Bone cement is a synthetic material used in orthopedic surgery to secure implants and stabilize bones. It provides immediate support and stable fixation, contributing to successful patient outcomes.
Understanding Bone Cement
Bone cement is primarily composed of polymethyl methacrylate (PMMA), a type of acrylic. It comes as a two-part system, consisting of a powder and a liquid mixed during surgery. The powder contains PMMA beads, an initiator for hardening, and a radio-opacifier (like barium sulfate) for X-ray visibility. The liquid component is mainly methyl methacrylate (MMA) monomer, along with an accelerator and a stabilizer to prevent premature hardening.
When the powder and liquid are combined, a chemical reaction called polymerization occurs. This transforms the mixture from a dough-like consistency into a rigid, solid material. This hardening process is exothermic, meaning it releases heat, with temperatures at the bone-cement interface potentially exceeding 70°C. Bone cement acts more as a filler or grout, creating a tight mechanical interlock between the implant and bone, rather than functioning as a glue that chemically bonds to the bone.
Primary Applications in Orthopedic Surgery
Bone cement finds widespread use in orthopedic surgery, particularly in joint replacement procedures. It is employed in total hip, knee, and shoulder replacements to securely anchor prosthetic components to the surrounding bone. This fixation provides immediate stability, allowing patients to bear weight and begin rehabilitation relatively soon after surgery.

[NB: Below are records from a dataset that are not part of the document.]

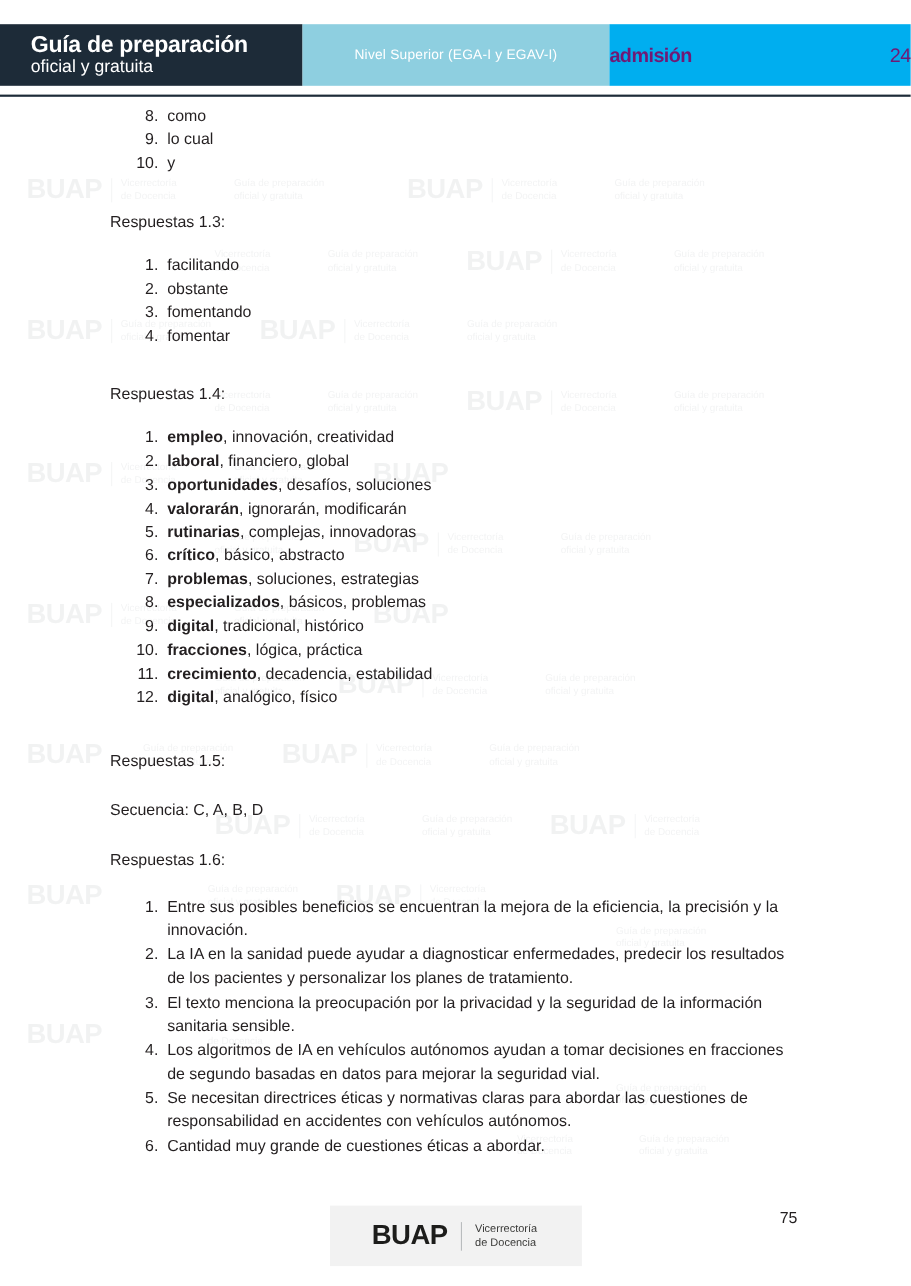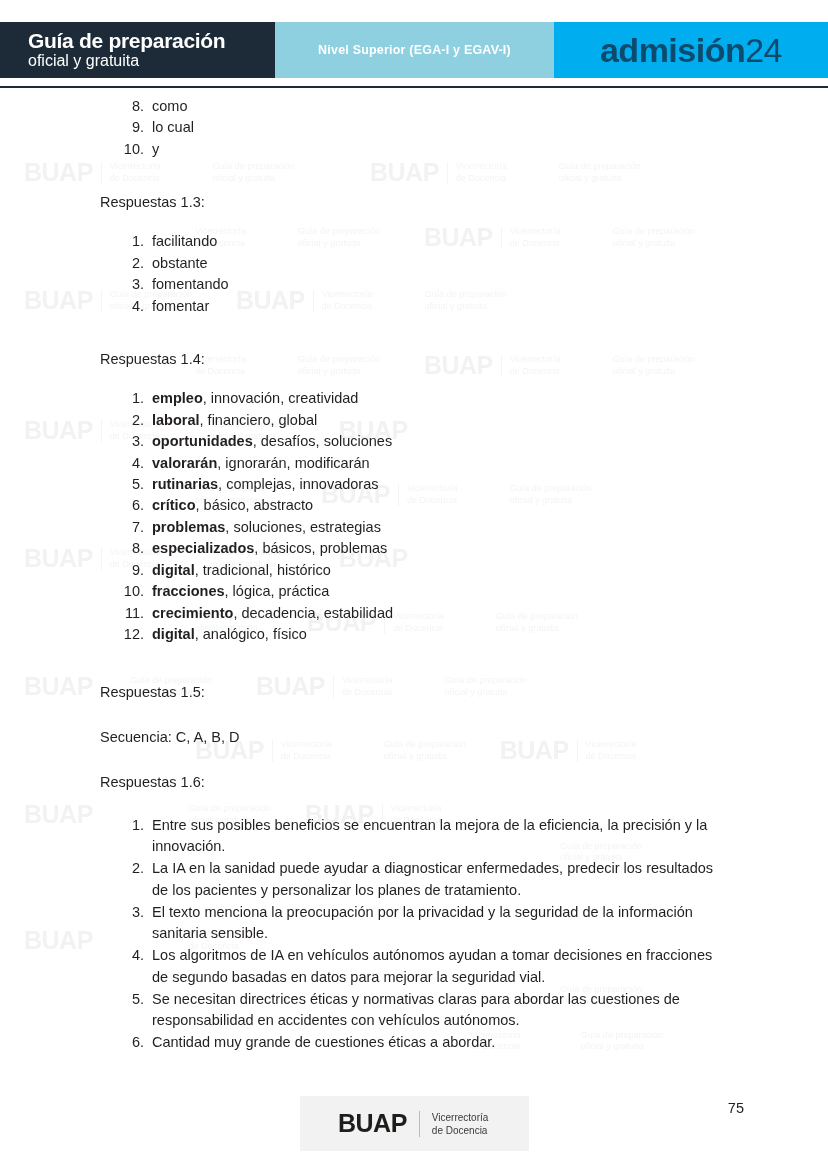--- a/index.html
+++ b/index.html
@@ -46,31 +46,31 @@
     line-height: 1.15;
   }
   .hdr-mid {
     width: 279px;
     background: #8ecfe0;
     color: #ffffff;
     display: flex;
     align-items: center;
     justify-content: center;
     font-size: 12.5px;
-    font-weight: bold;
+    font-weight: normal;
     letter-spacing: 0.2px;
   }
   .hdr-right {
     flex: 1;
     background: #00aeef;
-    color: #0c4a6e;
+    color: #701a75;
     display: flex;
     align-items: center;
-    justify-content: center;
-    font-size: 34px;
+    justify-content: space-between;
+    font-size: 18px;
     font-weight: bold;
     letter-spacing: -0.5px;
   }
   .hdr-right .num { font-weight: normal; }
 
   .header-rule {
     position: absolute;
     top: 86px;
     left: 0;
     width: 828px;
@@ -183,21 +183,21 @@
     background: #b9bcbe;
     margin: 0 12px;
   }
   .footer-logo .fl-sub {
     font-size: 10px;
     color: #3a3a38;
     line-height: 1.3;
   }
   .page-num {
     position: absolute;
-    right: 84px;
+    right: 103px;
     top: 1100px;
     font-size: 14.5px;
     color: #231f20;
   }
 </style>
 </head>
 <body>
 
 <div class="header">
   <div class="hdr-left">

Beyond joint replacements, bone cement is used to stabilize certain types of fractures, especially in patients with weakened bones due to conditions like osteoporosis. Procedures such as vertebroplasty and kyphoplasty involve injecting bone cement into fractured vertebrae in the spine to alleviate pain and provide stability. In some cases, bone cement also plays a role in orthopedic oncology, where it can be used to fill bone voids left after the removal of bone tumors, providing structural support to the affected area.
Considerations for Its Use
Bone cement is not a permanent material and can degrade or loosen over many years. Factors like mechanical stress and the body’s response can contribute to wear, potentially leading to the need for revision surgery to replace the implant.
During the setting process, the exothermic reaction can generate heat, with in-vivo temperatures typically ranging from 40°C to 47°C, though localized temperatures can be higher. This heat is generally dissipated into the surrounding tissue, blood, and the prosthesis. While uncommon, potential complications can include infection. Despite these considerations, bone cement remains a widely used and effective material, contributing significantly to the success of many orthopedic procedures.